[Data listing Boundary: Start]

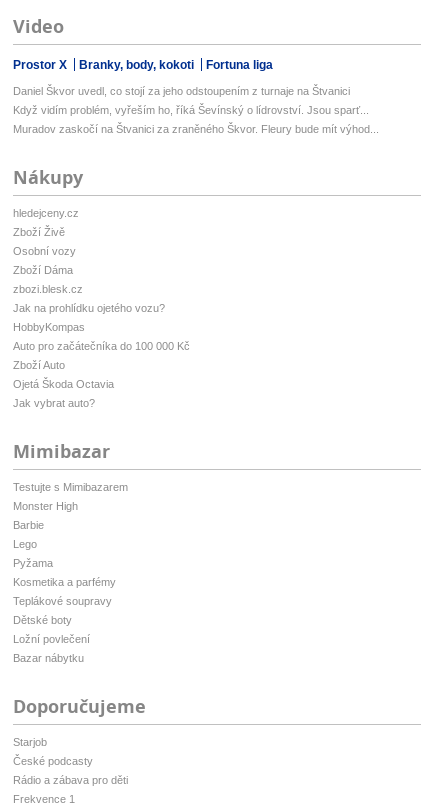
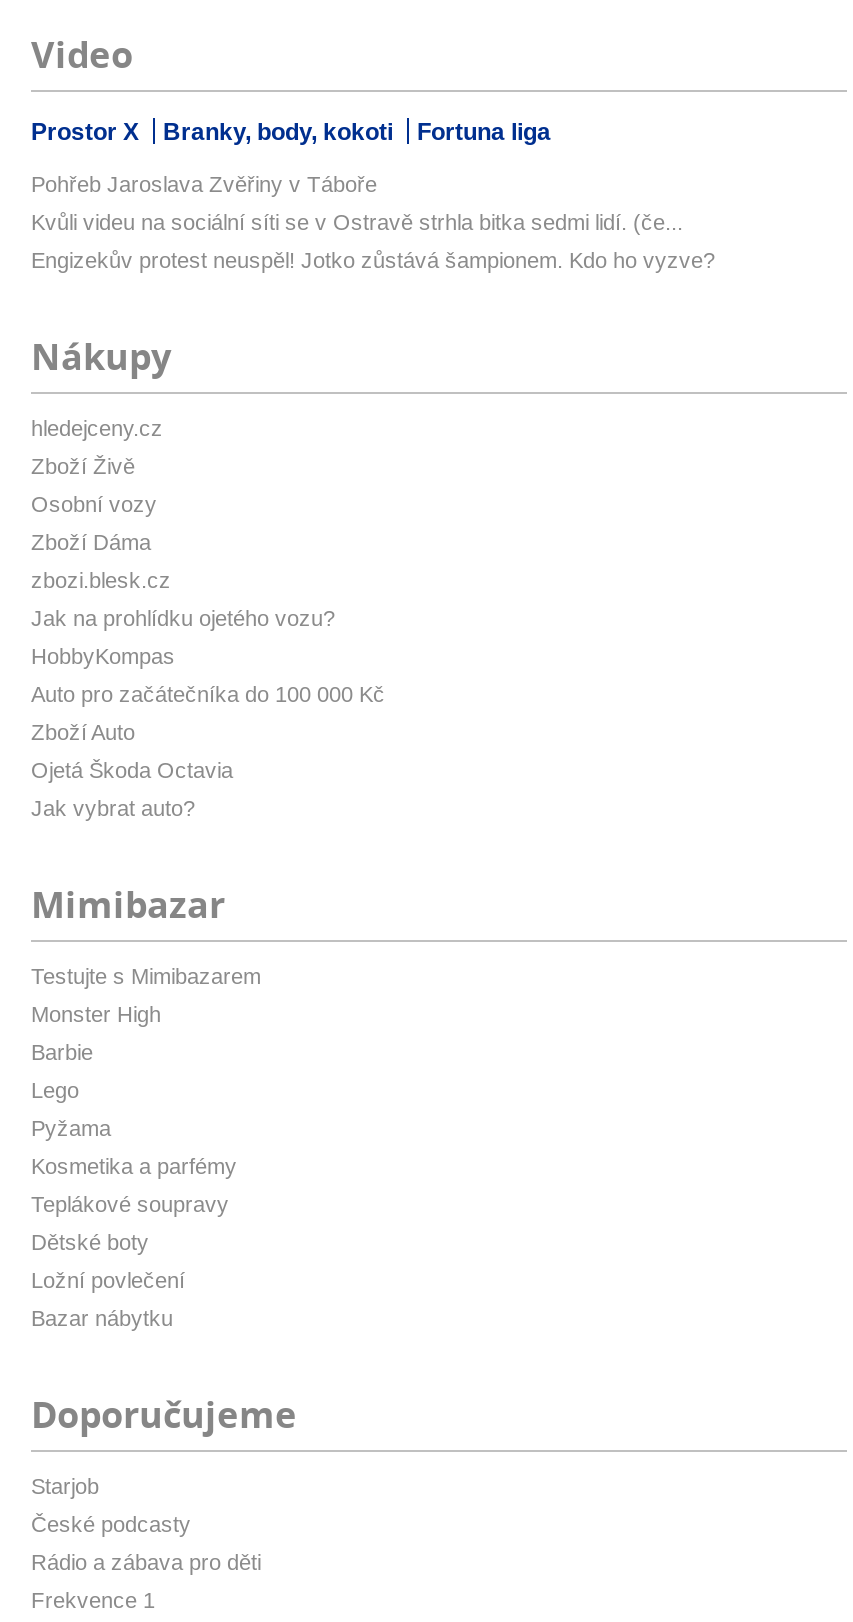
- Daniel Škvor uvedl, co stojí za jeho odstoupením z turnaje na Štvanici
+ Pohřeb Jaroslava Zvěřiny v Táboře

- Když vidím problém, vyřeším ho, říká Ševínský o lídrovství. Jsou sparť...
+ Kvůli videu na sociální síti se v Ostravě strhla bitka sedmi lidí. (če...

- Muradov zaskočí na Štvanici za zraněného Škvor. Fleury bude mít výhod...
+ Engizekův protest neuspěl! Jotko zůstává šampionem. Kdo ho vyzve?
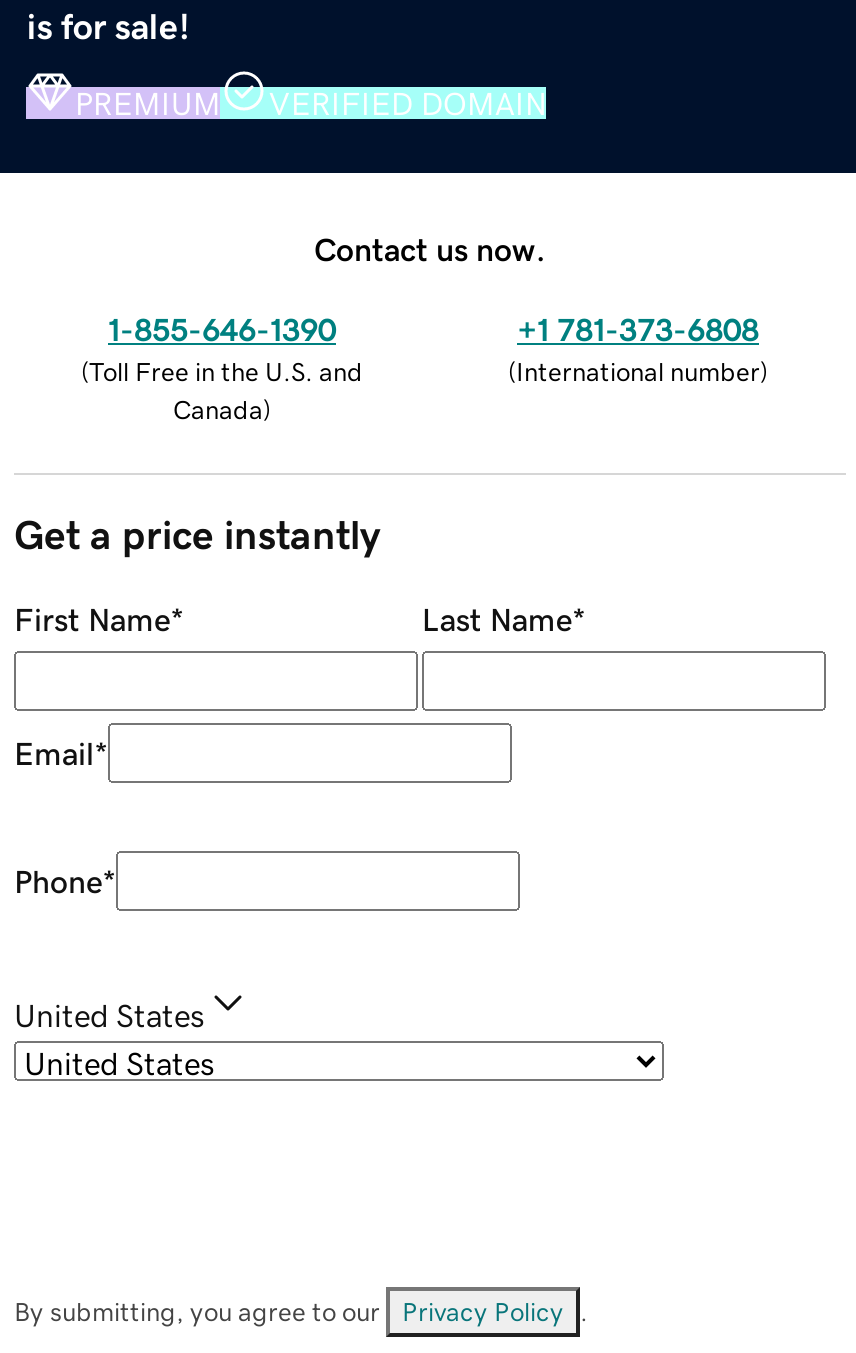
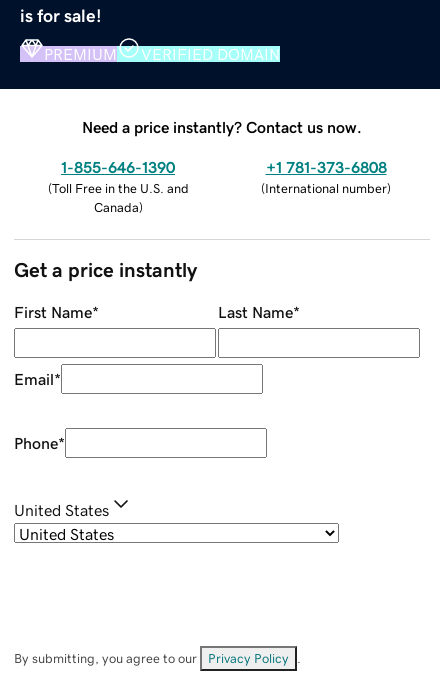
- Contact us now.
+ Need a price instantly? Contact us now.
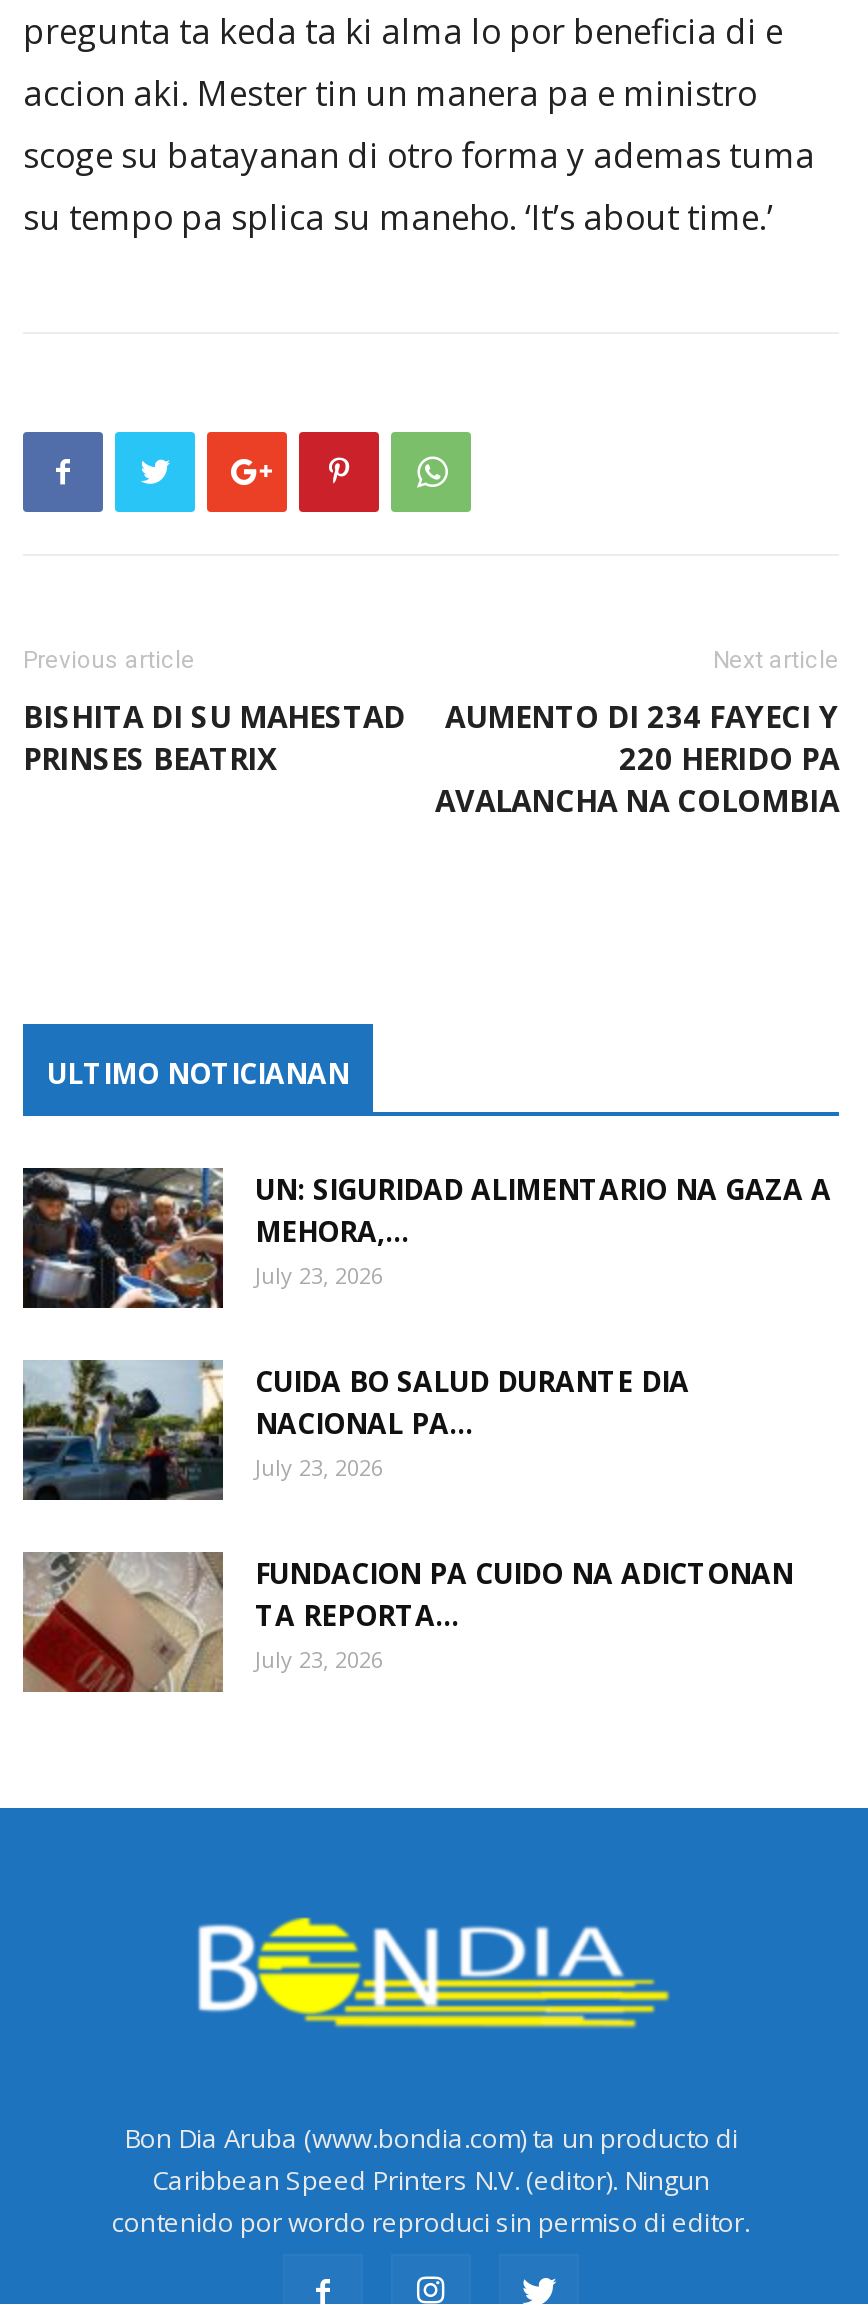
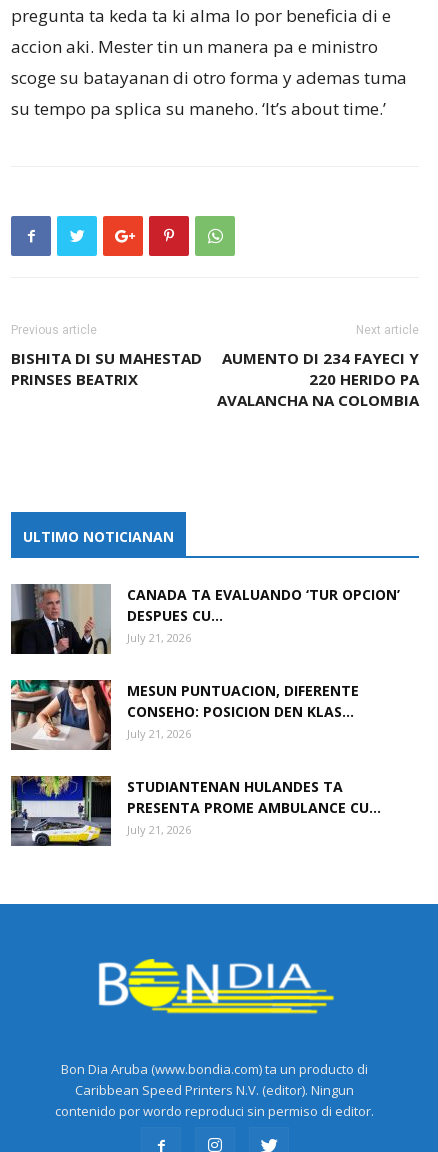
- [image]
- UN: SIGURIDAD ALIMENTARIO NA GAZA A
- MEHORA,...
- July 23, 2026
+ [image]
+ CANADA TA EVALUANDO ‘TUR OPCION’
+ DESPUES CU...
+ July 21, 2026

- [image]
- CUIDA BO SALUD DURANTE DIA
- NACIONAL PA...
- July 23, 2026
+ [image]
+ MESUN PUNTUACION, DIFERENTE
+ CONSEHO: POSICION DEN KLAS...
+ July 21, 2026

- [image]
- FUNDACION PA CUIDO NA ADICTONAN
- TA REPORTA...
- July 23, 2026
+ [image]
+ STUDIANTENAN HULANDES TA
+ PRESENTA PROME AMBULANCE CU...
+ July 21, 2026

[Data listing Boundary: End]

### Exercise
Quote the full listing above word for word; exclude every picture from the copy.

### Task response
- Daniel Škvor uvedl, co stojí za jeho odstoupením z turnaje na Štvanici
+ Pohřeb Jaroslava Zvěřiny v Táboře

- Když vidím problém, vyřeším ho, říká Ševínský o lídrovství. Jsou sparť...
+ Kvůli videu na sociální síti se v Ostravě strhla bitka sedmi lidí. (če...

- Muradov zaskočí na Štvanici za zraněného Škvor. Fleury bude mít výhod...
+ Engizekův protest neuspěl! Jotko zůstává šampionem. Kdo ho vyzve?
- Contact us now.
+ Need a price instantly? Contact us now.
- [image]
- UN: SIGURIDAD ALIMENTARIO NA GAZA A
- MEHORA,...
- July 23, 2026
+ [image]
+ CANADA TA EVALUANDO ‘TUR OPCION’
+ DESPUES CU...
+ July 21, 2026

- [image]
- CUIDA BO SALUD DURANTE DIA
- NACIONAL PA...
- July 23, 2026
+ [image]
+ MESUN PUNTUACION, DIFERENTE
+ CONSEHO: POSICION DEN KLAS...
+ July 21, 2026

- [image]
- FUNDACION PA CUIDO NA ADICTONAN
- TA REPORTA...
- July 23, 2026
+ [image]
+ STUDIANTENAN HULANDES TA
+ PRESENTA PROME AMBULANCE CU...
+ July 21, 2026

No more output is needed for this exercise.